WHAT THE TASK REQUIRES: Write out all of the records below precisely as given, omitting the images.

Data extracted from a collection:
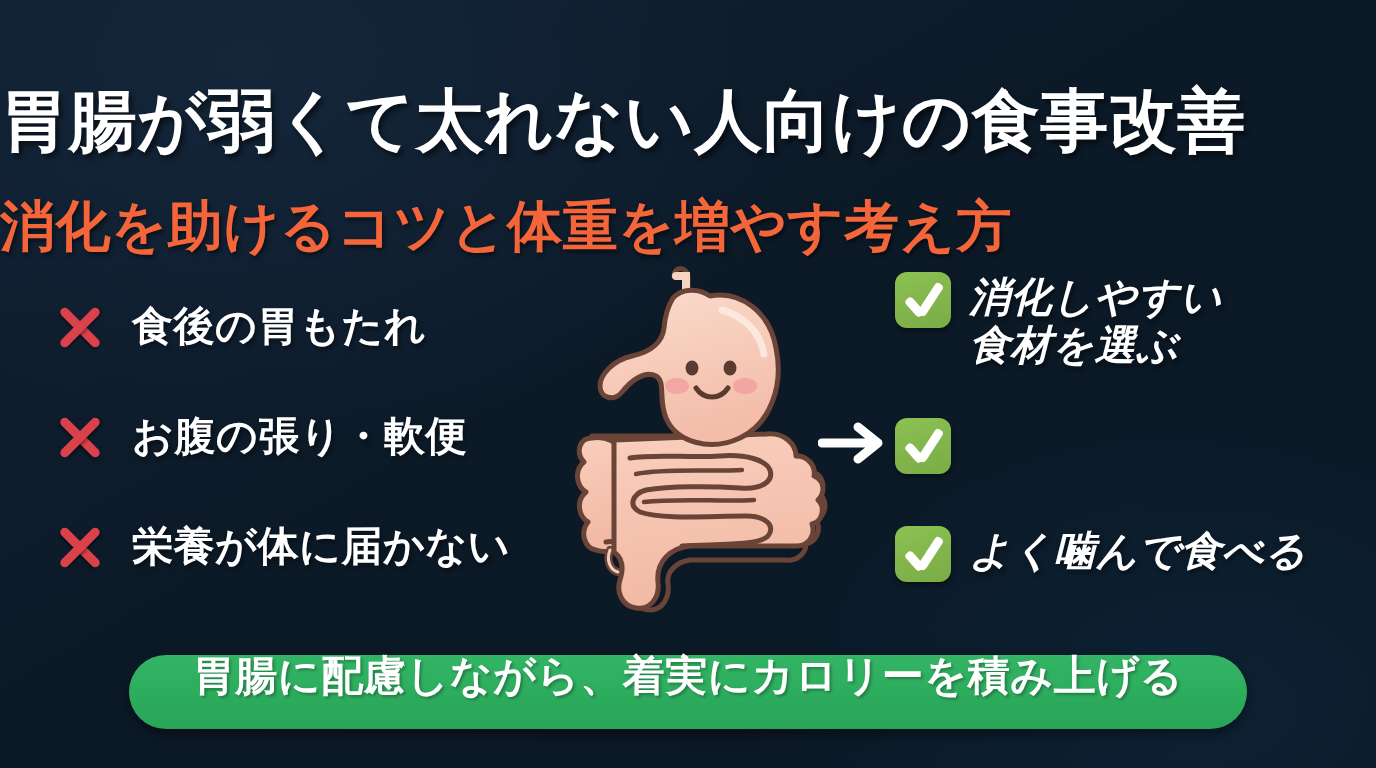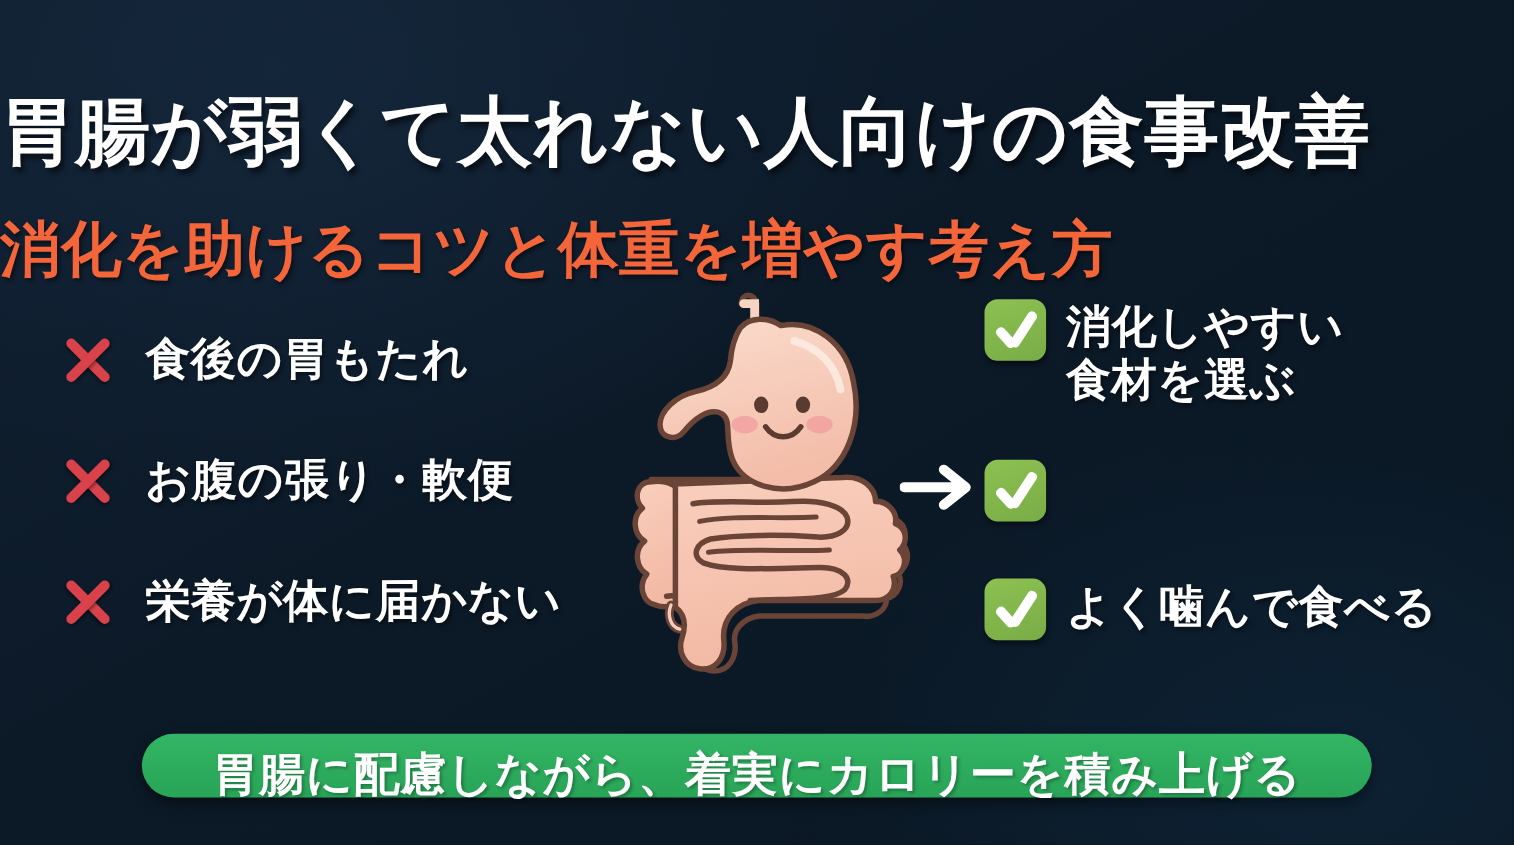--- a/index.html
+++ b/index.html
@@ -81,7 +81,7 @@
     white-space: pre-line;
   }
   .col-left .item-text { padding-left: 20px; }
-  .col-right .item-text { padding-left: 18px; padding-top: 2px; }
+  .col-right .item-text { padding-left: 18px; padding-top: 2px; font-style: italic; }
 
   
   .x-icon {

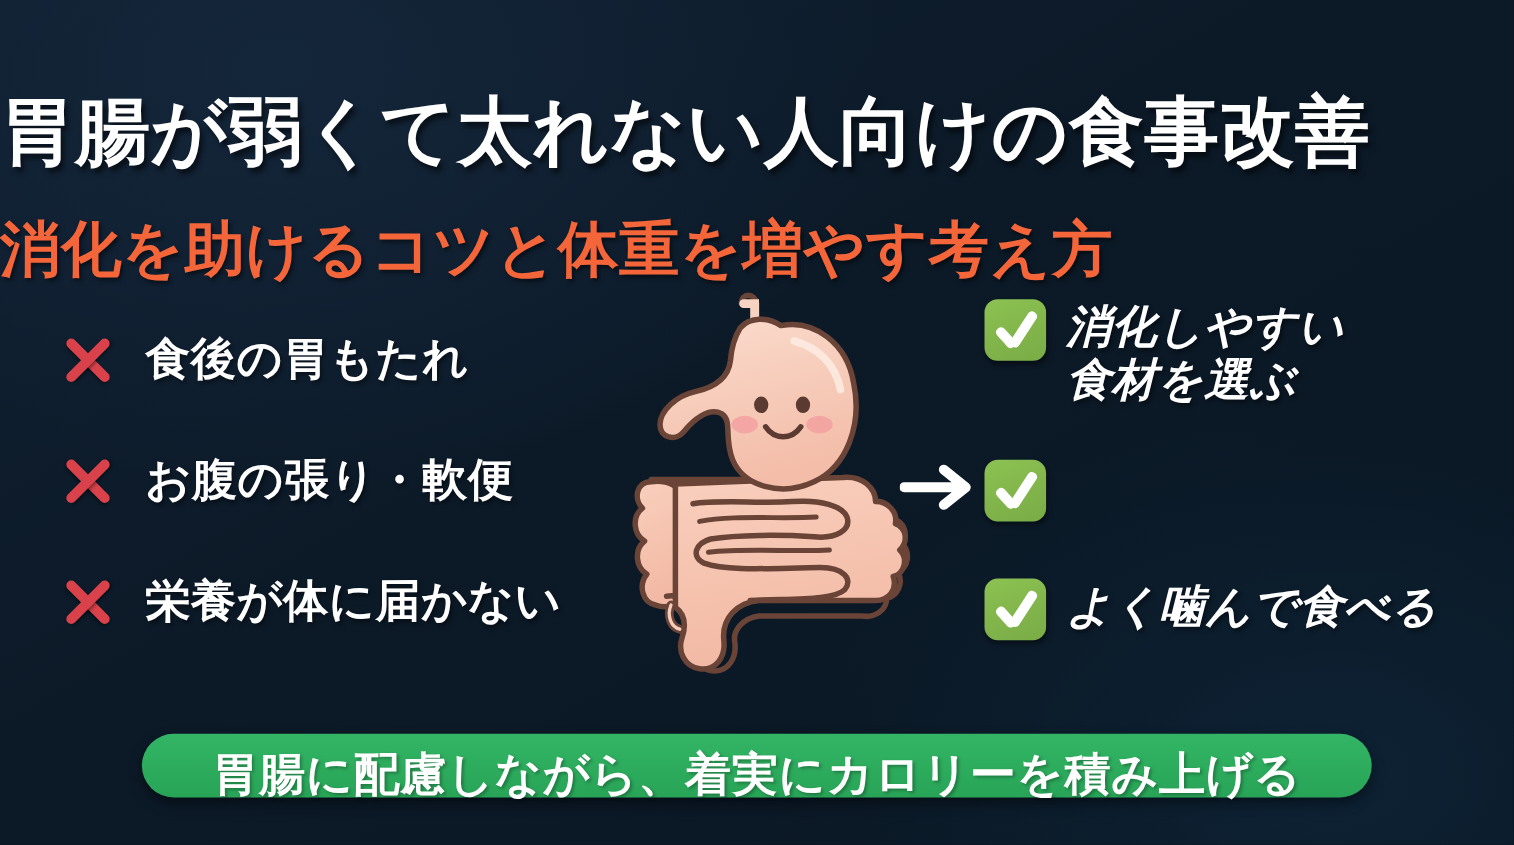--- a/index.html
+++ b/index.html
@@ -155,14 +155,13 @@
     left: 129px;
     top: 655px;
     width: 1118px;
-    height: 58px;
+    height: 74px;
     border-radius: 39px;
     background: linear-gradient(180deg, #33b565 0%, #28a457 100%);
     box-shadow: 0 5px 12px rgba(0,0,0,0.45);
     display: flex;
-    align-items: flex-end;
+    align-items: flex-start;
     justify-content: center;
-    margin-top: 12px;
   }
   .banner-text {
     color: #ffffff;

EXPECTED ANSWER:
--- a/index.html
+++ b/index.html
@@ -81,7 +81,7 @@
     white-space: pre-line;
   }
   .col-left .item-text { padding-left: 20px; }
-  .col-right .item-text { padding-left: 18px; padding-top: 2px; }
+  .col-right .item-text { padding-left: 18px; padding-top: 2px; font-style: italic; }
 
   
   .x-icon {

--- a/index.html
+++ b/index.html
@@ -155,14 +155,13 @@
     left: 129px;
     top: 655px;
     width: 1118px;
-    height: 58px;
+    height: 74px;
     border-radius: 39px;
     background: linear-gradient(180deg, #33b565 0%, #28a457 100%);
     box-shadow: 0 5px 12px rgba(0,0,0,0.45);
     display: flex;
-    align-items: flex-end;
+    align-items: flex-start;
     justify-content: center;
-    margin-top: 12px;
   }
   .banner-text {
     color: #ffffff;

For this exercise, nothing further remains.